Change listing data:
• • • • •

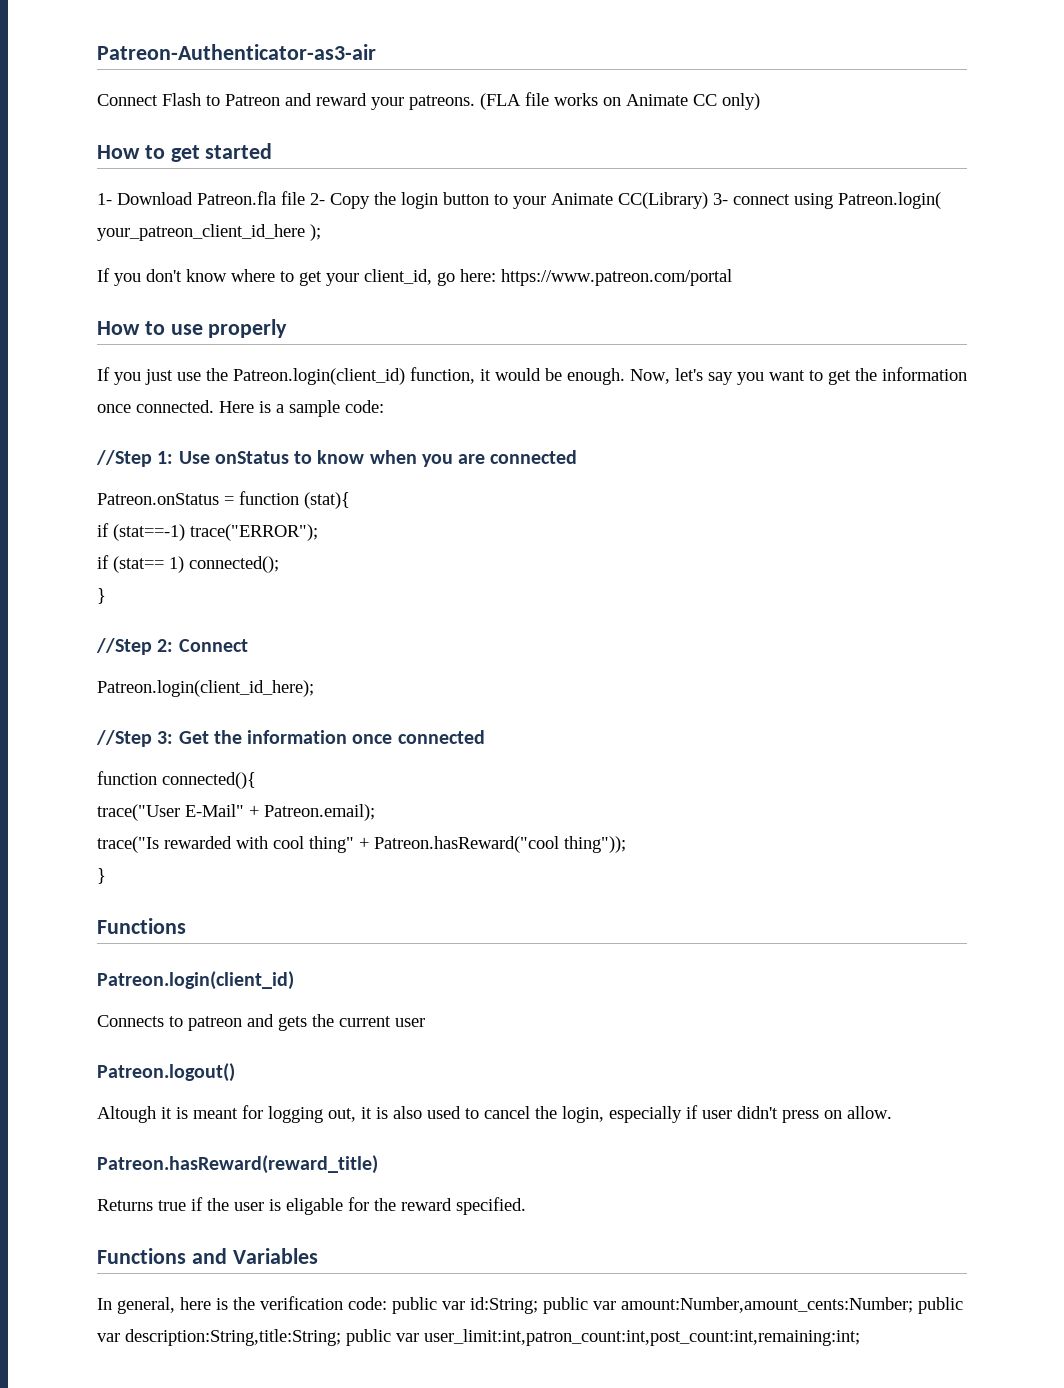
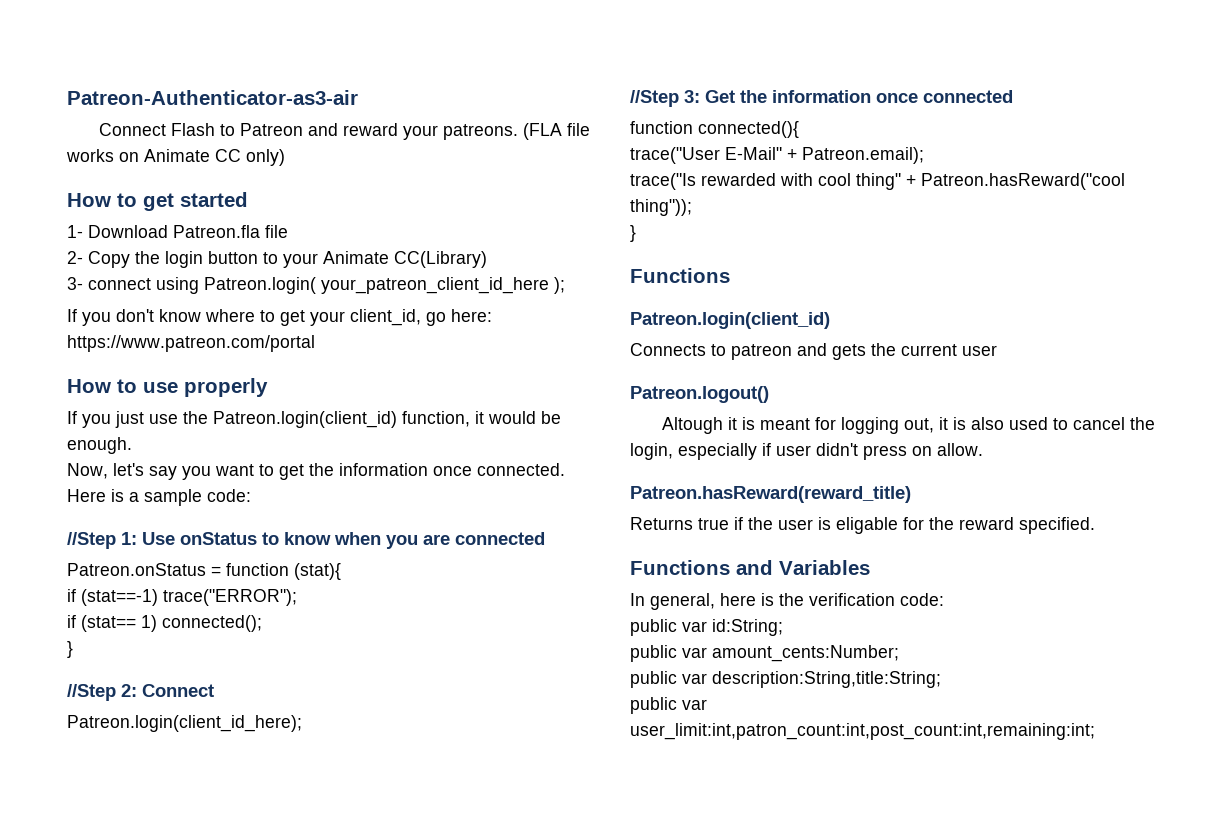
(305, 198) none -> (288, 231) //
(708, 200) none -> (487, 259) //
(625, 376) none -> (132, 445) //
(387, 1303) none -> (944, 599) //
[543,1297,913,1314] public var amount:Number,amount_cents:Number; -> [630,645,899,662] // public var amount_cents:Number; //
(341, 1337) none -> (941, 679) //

• • • • •

* Directions
Look through the entries above and find each line where the word "none" occurs; copy those lines.

* Output below
(305, 198) none -> (288, 231) //
(708, 200) none -> (487, 259) //
(625, 376) none -> (132, 445) //
(387, 1303) none -> (944, 599) //
(341, 1337) none -> (941, 679) //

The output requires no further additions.